The film was screened in Erzya and Russian, as well as with subtitles in Finnish and Estonian.
Musician Viktor Chichaykin and teacher Aleksandr Uchevatkin are a living proof that enthusiasts can overcome all the challenges, budget restrictions, and lack of professional expertise. In fact, back to autumn 2015, very few people had believed in their project; however, in August 2018 the Russian Ministry of Culture issued a screening certificate to Azor, the first fiction feature film in the history of Mordovia.

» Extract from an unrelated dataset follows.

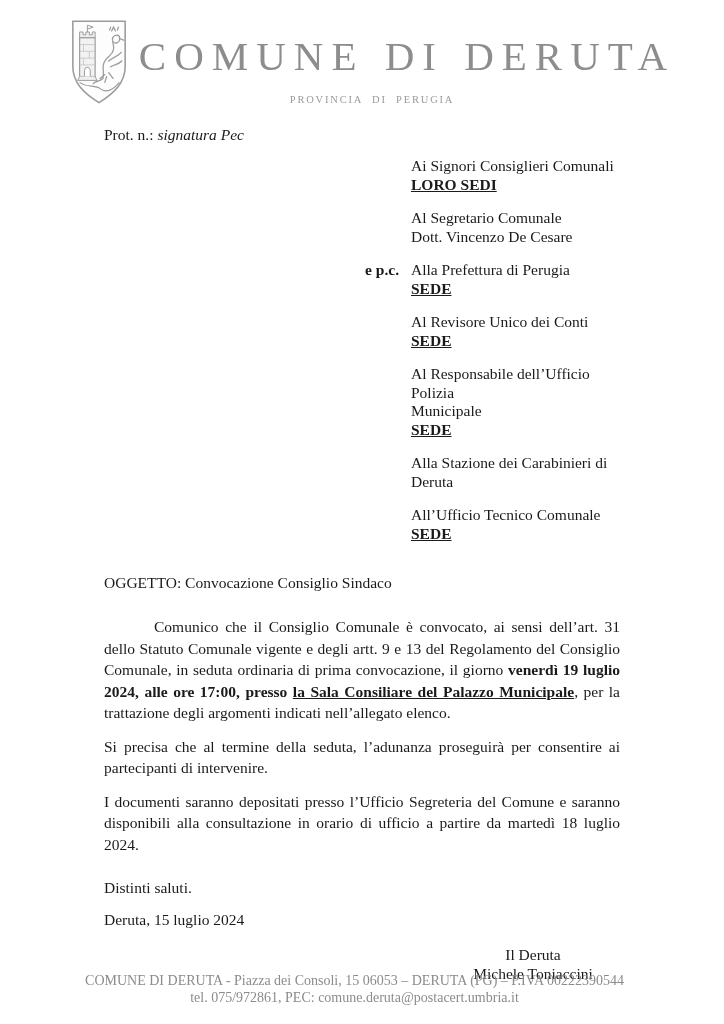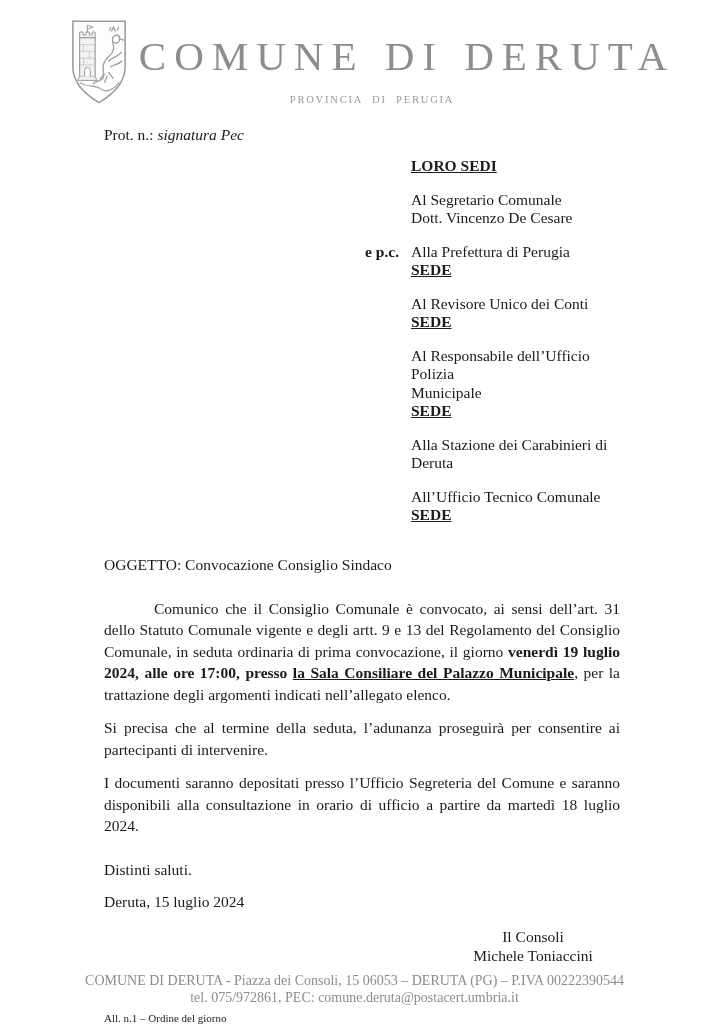"Ai Signori Consiglieri Comunali" div { html: none -> <div>Ai Signori Consiglieri Comunali</div> }
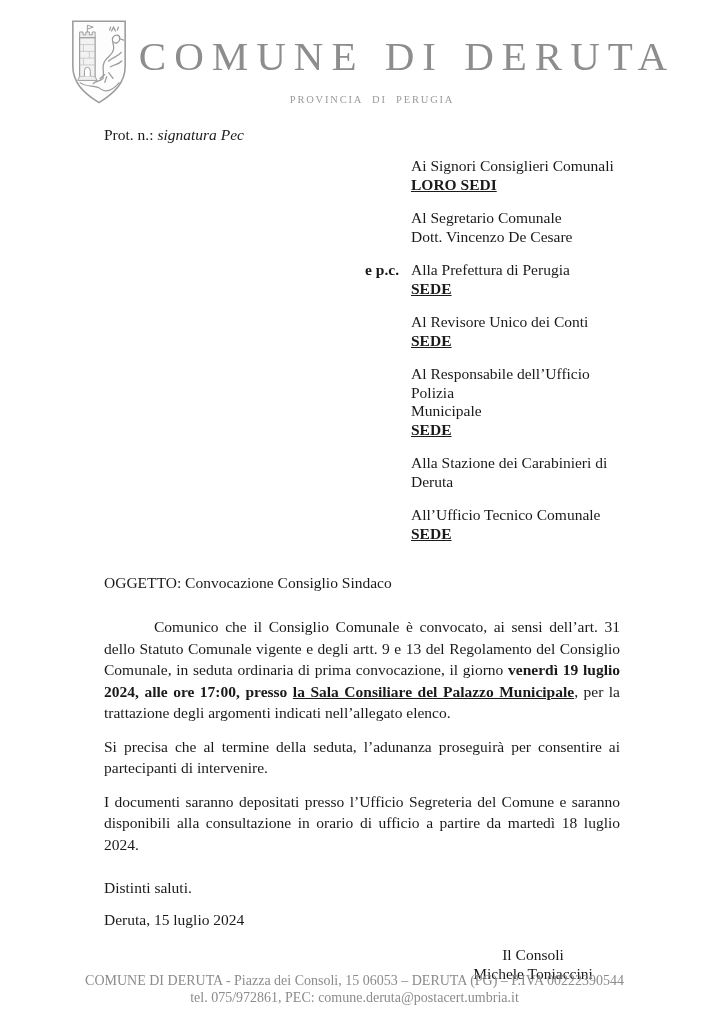"Il Consoli" div { text: Consoli -> Deruta }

The film tells of the Mongol invasion of the Erzya lands in the XIII century. The main protagonist Azor goes through captivity and loss of his family and native village. However, his love of the homeland and its people gives him forces to fight the enemy together with the warriors led by prince Purgaz. The film immerses the audience in the history, culture and language of the Erzya people. The project aims at promoting the Erzya language and uniting the Erzya-speaking community.
When the process is as important as the result
The project raised 120 000 rubles through crowdfunding.
The Mongolian-speaking characters were voiced by the Mongols from the Inner Mongolia, China.
The project authors took on the main tasks. Aleksandr Uchevatkin wrote a screenplay. Viktor Chichaykin directed filming and, under an artistic name of Bakich Vidyai, composed an original music score. He also charged himself with voicing, editing, as well as special effects and sounds. Besides, the limited budget did not allow inviting film production professionals, so the two Erzya filmmaking pioneers had to become cameramen, casting managers, costume and prop designers, fund-raisers, PR-specialists, and producers. And, yet, the main character in Azor was performed by a professional actor of the Mordovian National Drama Theatre Pavel Mikhailov.
We want films in indigenous languages to be a norm, not a precedent. For every ethnic community, the native language is a shrine. The attitude towards the languages and cultures of the neighbouring peoples is an indicator of the interethnic peace and amity.
The premiere took place in Saransk, the capital of Mordovia, on 10 October 2018 and was followed with screenings in six cities in Finland, two cities in Estonia, and a city in the Komi-Permyak District, Russia. In the end of 2018, Azor was on in commercial cinemas across Mordovia, Russia. The film is currently shown in traditiona territories of the Erzya people.
The Azor project received a donation from the Erzya people living in Russia, Kazakhstan, and Germany. Although met with scepticism at the start, the filmmaking process attracted many interested people. Aleksandr Uchevatkin and Viktor Chichaykin established a studio named Paro Production, from paro meaning ‘good’ in Erzya. Today they are ready to support other similar projects in the Russian, Moksha, Tatar and other languages.